Und jetzt reden wir nicht einmal mehr über die Bedrohung, die von Atomwaffen ausgeht. Vielleicht sollten wir doch mehr über Diplomatie oder über Alternativen nachdenken. Ich überlasse Ihnen also das letzte Wort, und dann beenden wir die Diskussion.

TP: Nun, ich weiß nicht, was sich die beiden Frauen dabei gedacht haben, als sie die von Ihnen zitierten Aussagen machten.

RS: Ich bin mir nicht mehr sicher, wer von ihnen was gesagt hat.

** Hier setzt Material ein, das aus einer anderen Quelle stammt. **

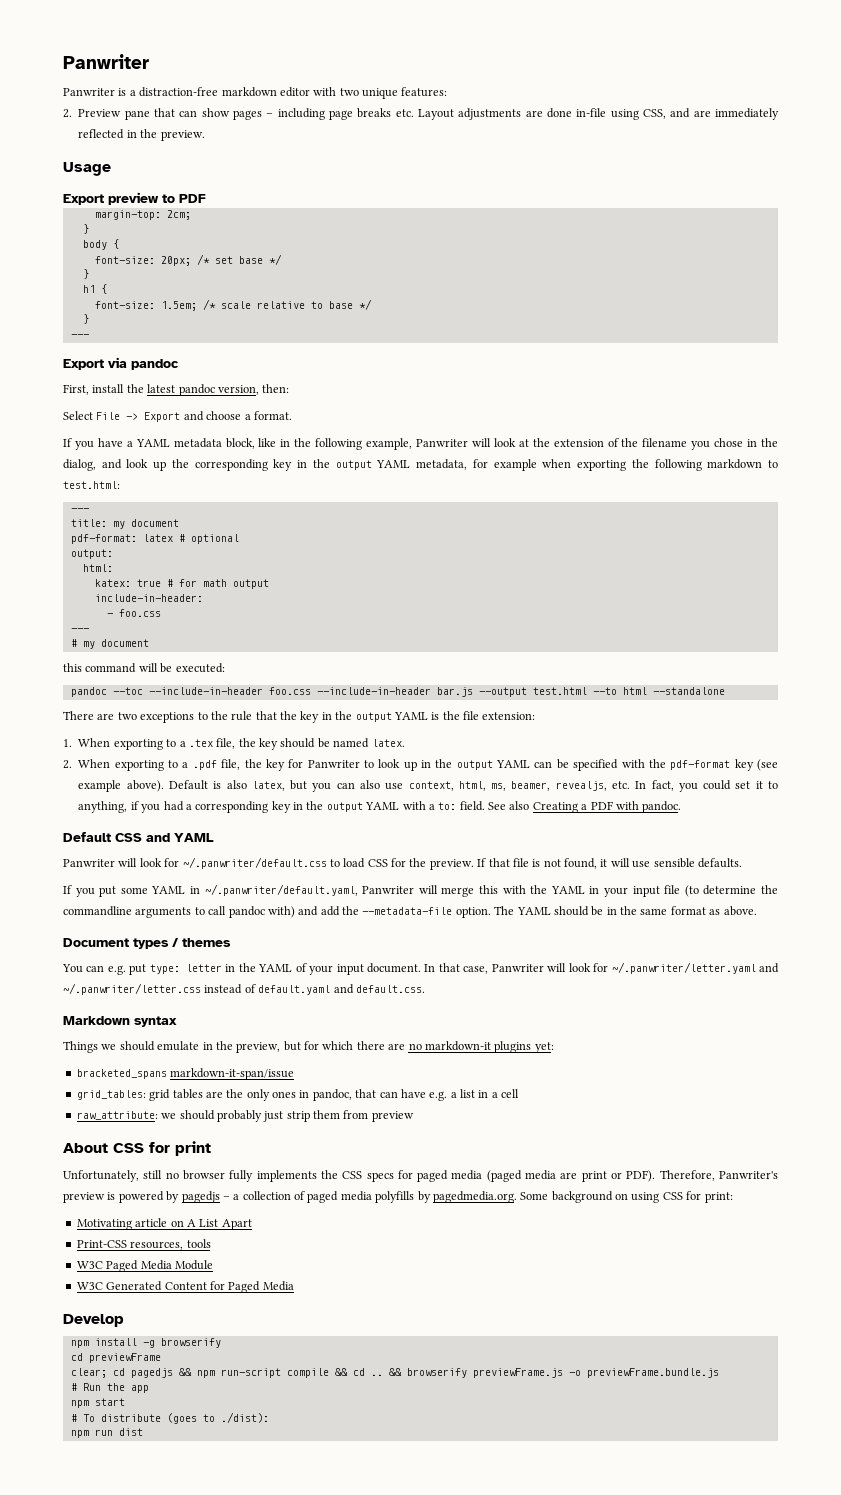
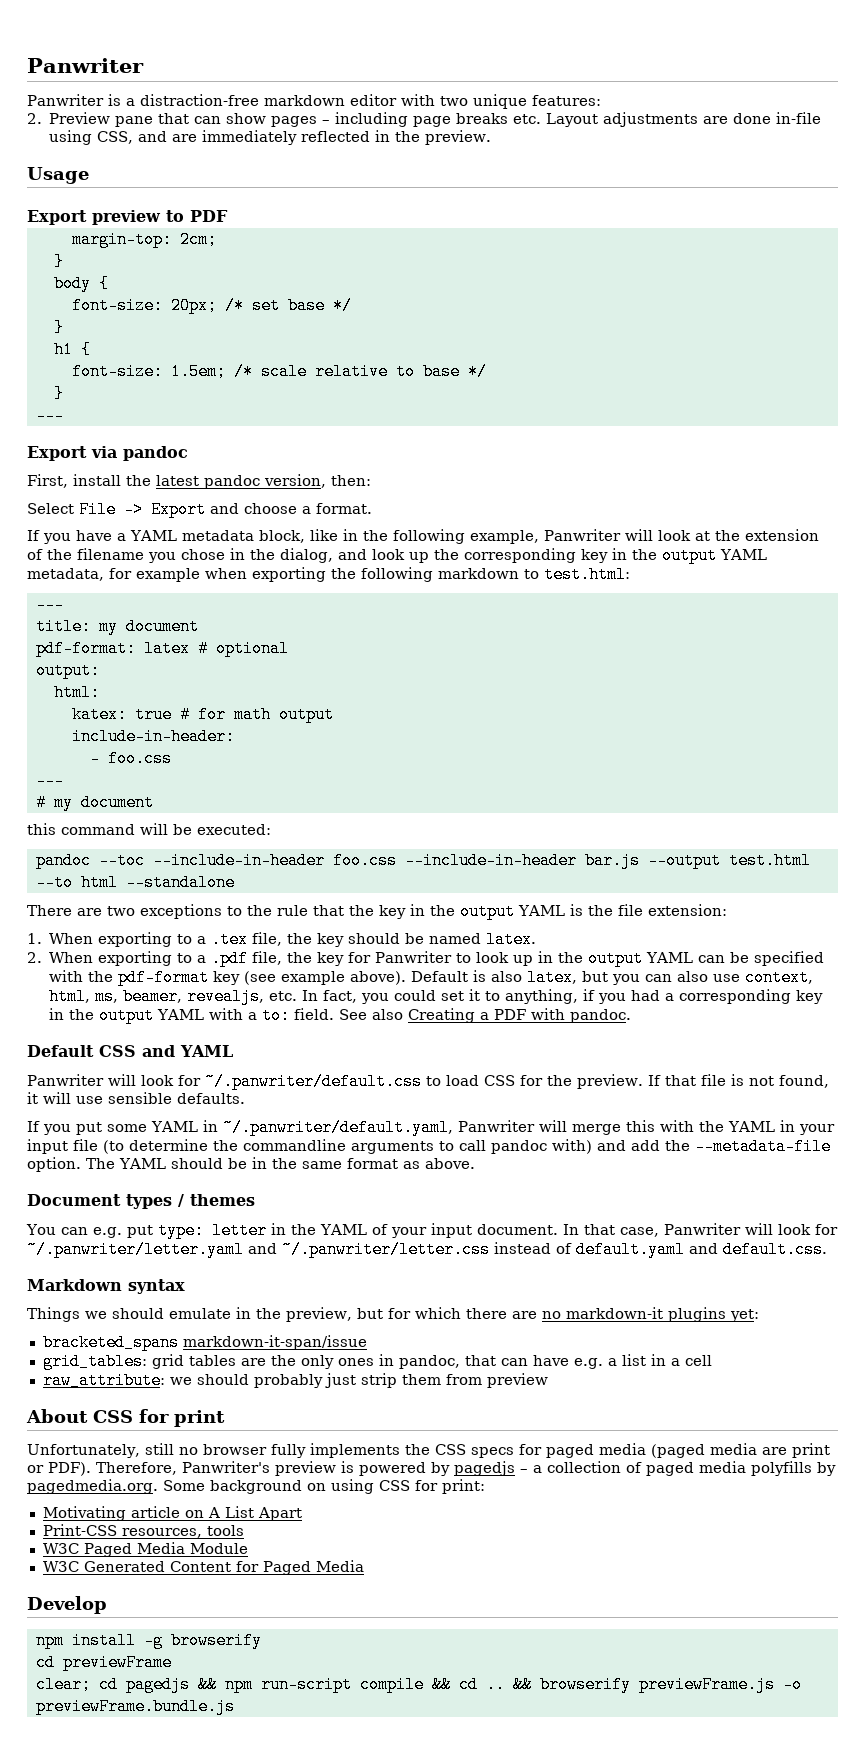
[70,1383,149,1393] [70,1398,125,1408] [70,1412,269,1424] [70,1428,143,1438] // # Run the app // npm start // # To distribute (goes to ./dist): // npm run dist -> (235, 1706) none

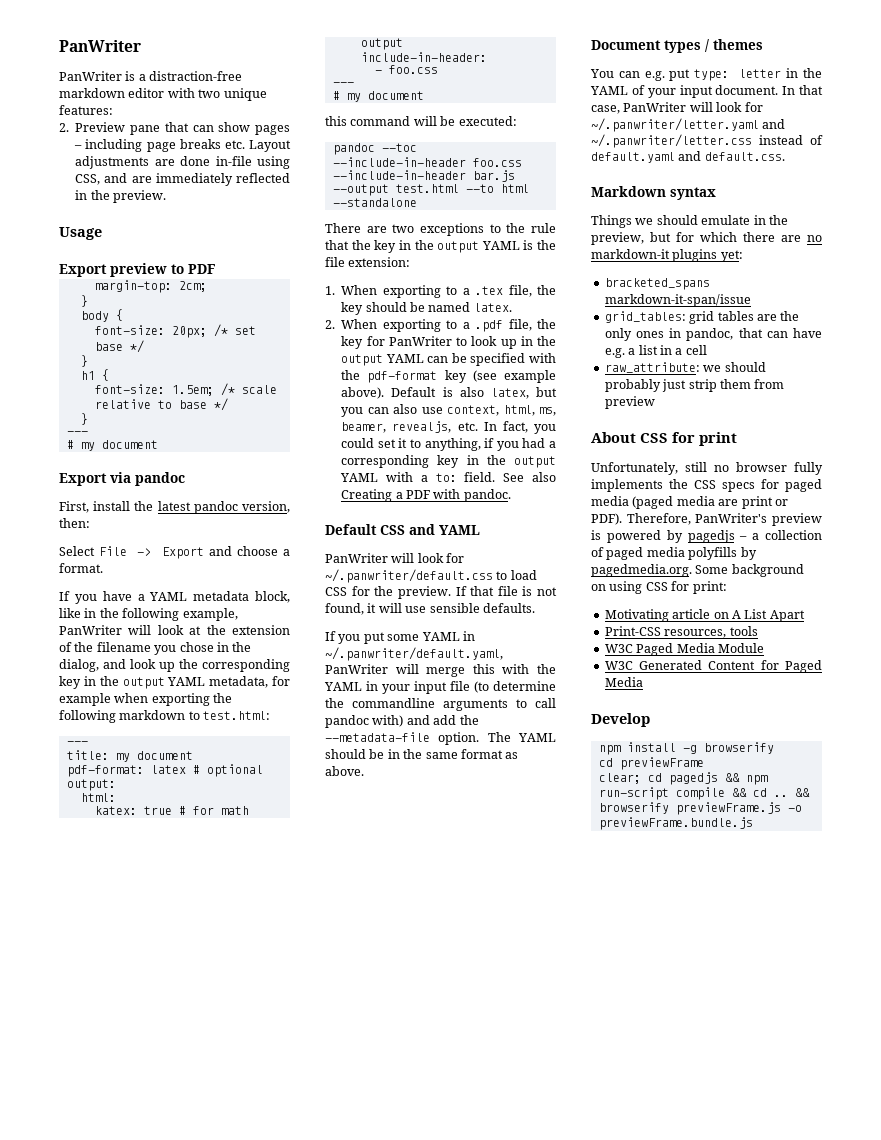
[27,58,144,73] [27,94,104,106] Panwriter // Panwriter -> [59,40,141,52] [59,71,122,81] PanWriter // PanWriter
(64, 415) none -> [66,440,158,451] // # my document
[543,529,621,541] Panwriter -> [59,625,122,635] PanWriter
[375,951,453,963] Panwriter -> [388,336,452,346] PanWriter
[27,1074,104,1086] Panwriter -> [325,553,388,563] PanWriter
[457,1120,535,1132] Panwriter -> [325,664,388,674] PanWriter
[663,1223,741,1235] Panwriter -> [623,102,687,112] PanWriter
[182,1461,270,1473] Panwriter's -> [695,513,768,523] PanWriter's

TP: Das spielt auch kein Rolle. Ich kann Ihnen nur sagen, der Grund, warum diese Waffen nicht eingesetzt werden können, ist der, dass wir alle sterben werden, wenn wir sie einsetzen. So einfach ist das. Und ich könnte auch noch viel ausführlicher erklären, warum das, was ich gerade gesagt habe, richtig ist. Wenn sie also wieder die Frage stellen, warum wir diese Waffen nicht einsetzen können, ist die einfache Antwort: Wenn wir es tun, sind wir alle tot.

RS: Als Herausgeber dieser Diskussion möchte ich Sie bitten, sich noch ein oder zwei Minuten Zeit zu nehmen, um uns zu sagen, warum das so wäre, denn die Leute haben es offensichtlich vergessen.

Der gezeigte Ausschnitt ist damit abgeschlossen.